Он кашлянул снова, и я понял, что случай не совсем обычный.
И тут же я вспомнил лицо того, кто остался внизу, вспомнил, где и когда я его видел, и у меня в памяти всплыло имя. Но ведь говорили, что он сотрудничает с немцами. Тот кашлянул в третий раз. Потом сказал:
— Дело в том, что надо укрыть его до времени. Неизвестно, сколько это продлится. Возможно, неделю. Возможно, две.
— Хорошо.
— Продуктами вас, как всегда, обеспечат.
— Хорошо.
Любопытство пересилило. Нарушая правила, я спросил:
— Его переправят?
Он глянул на кончик своей сигареты.
— Возможно. Это еще не решено.
И он прибавил, мне думается, по собственной инициативе:
— Непосредственной опасности ему не угрожает. Но у него была тяжелая работа — и подкачали нервы.
Он хотел было сказать еще что-то, но спохватился. Двое докурили сигареты, поднялись, кивнули и ушли.
Мой дом причиной тому, что я стал заниматься этой работой. Главный персонаж был дом, я же всего лишь статист на выходных ролях.

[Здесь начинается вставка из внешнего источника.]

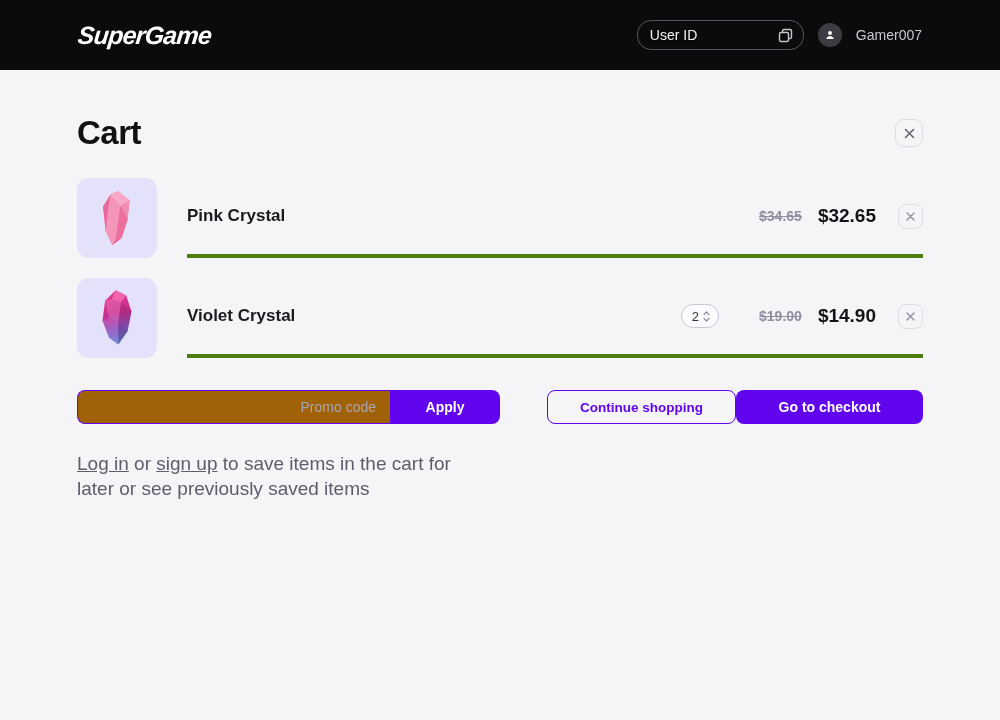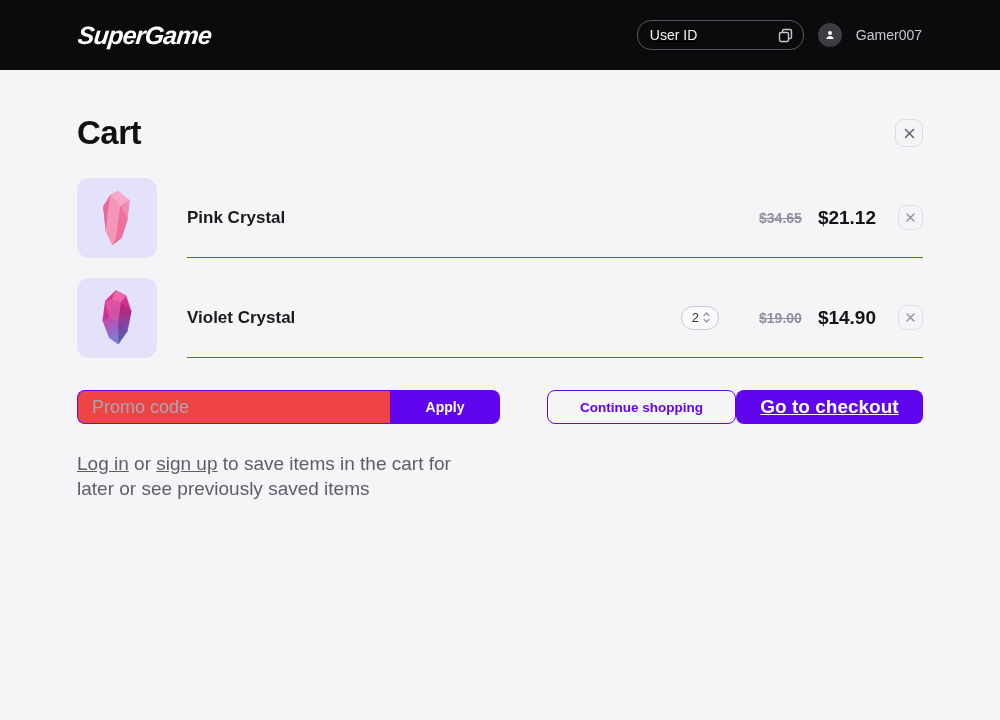"Pink Crystal" .item-body { border-bottom: 1px solid #4d7c0f -> 4px solid #4d7c0f }
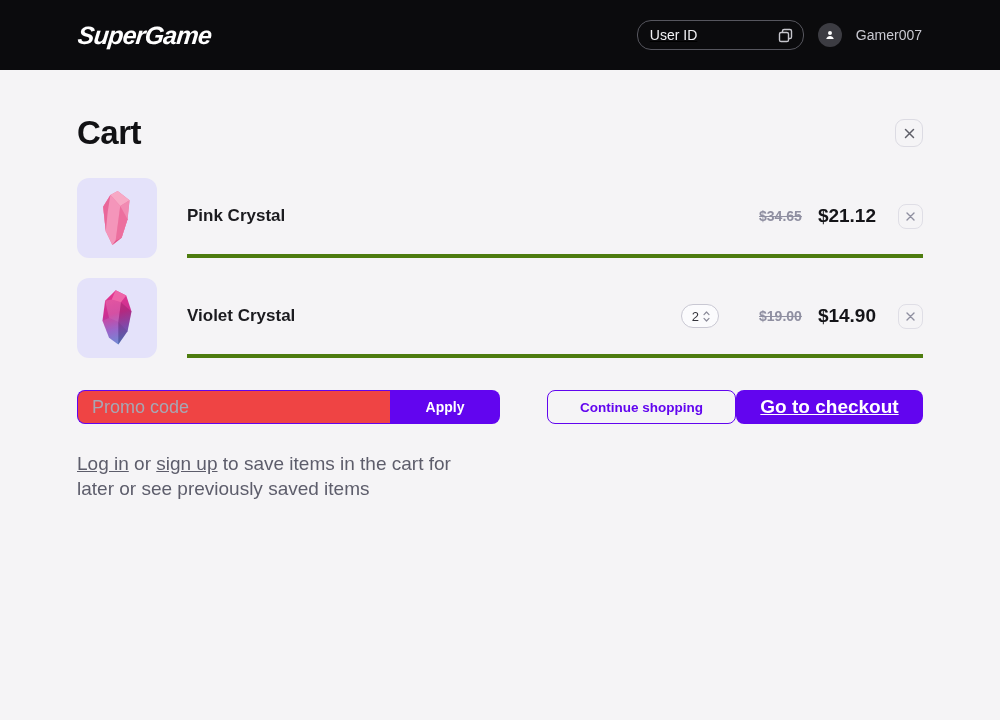"$21.12" span.price { text: $21.12 -> $32.65 }
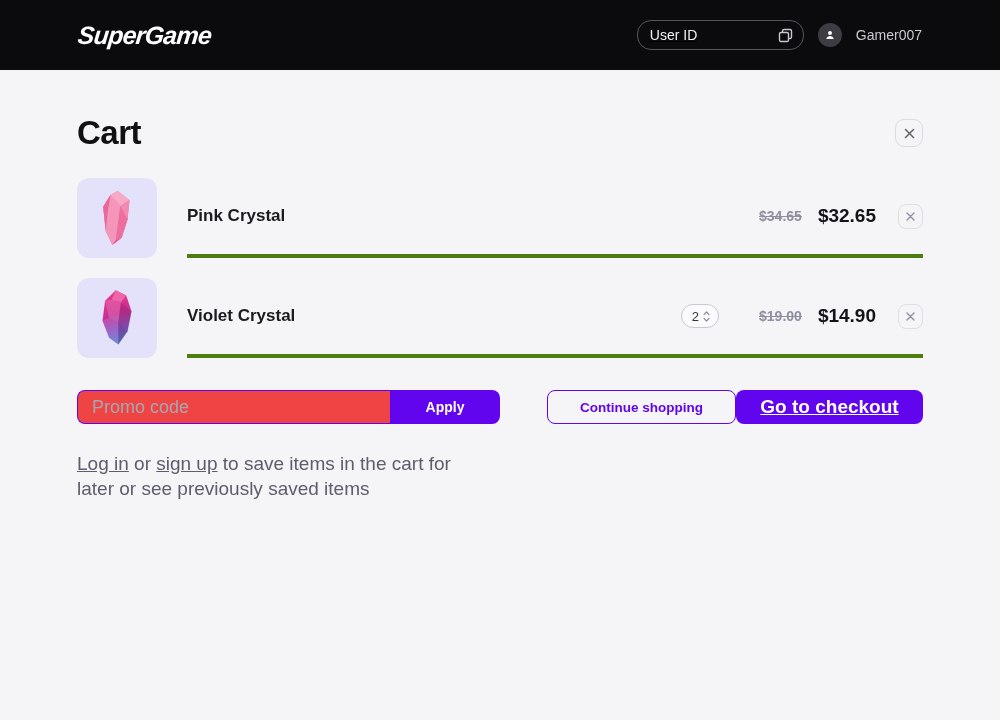"Promo code" .promo-input { background: #ef4444 -> #a16207; font-size: 18px -> 14px; text-align: none -> right }
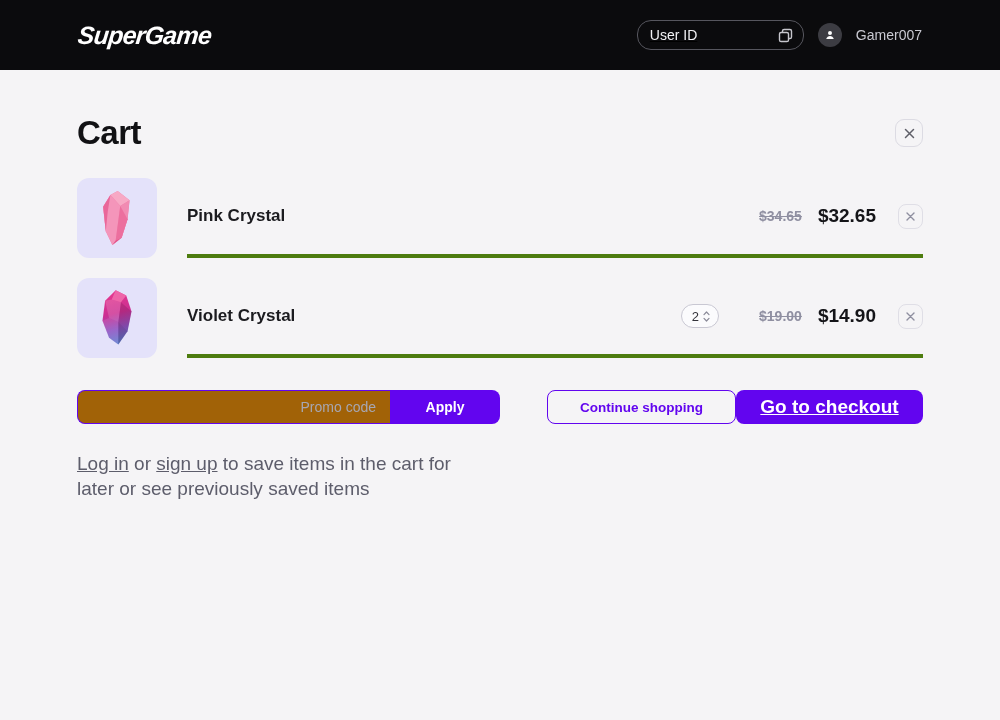"Go to checkout" .btn-filled { font-size: 19px -> 14px; text-decoration: underline -> none }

Почему бы мне не рассказать немножко об этом доме? Должен предупредить, что кое-какие подробности я изменю. Я не хочу, чтоб меня опознали по описанию дома. Я забочусь о своей безопасности, иными словами. Но я забочусь и о сохранности дома — в свое время он сослужил свою службу. Кто знает, не придется ли ему служить еще?
Тут же следует оговориться, что всем людям, о которых я упоминаю, я даю вымышленные имена. Я вообще стараюсь, чтоб их нельзя было узнать: охраняю неприкосновенность чужой частной жизни.
Ну так вот. Представьте себе белую виллу на тихой окраине. Дом прячется в небольшом, но довольно густом саду. Он стоит прямо посреди сада.
Давно, до первой мировой войны, тут было множество таких вилл. Теперь моя — одна из немногих уцелевших. Вилла, что была слева, и вилла сзади снесены, и на каждом пустыре выросло по доходному дому. Считается по-прежнему, что это особняки, но мы-то знаем, как ловкие подрядчики со связями устраивают такое: просто первый этаж в документах называют погребом, а верхний — мезонином. Ну вот. Так или иначе, тут оказались два доходных дома. Прежний владелец моей виллы мог, разумеется, подать в суд. Но он этого не сделал: моей виллой владела та же компания, которая выстроила доходные дома.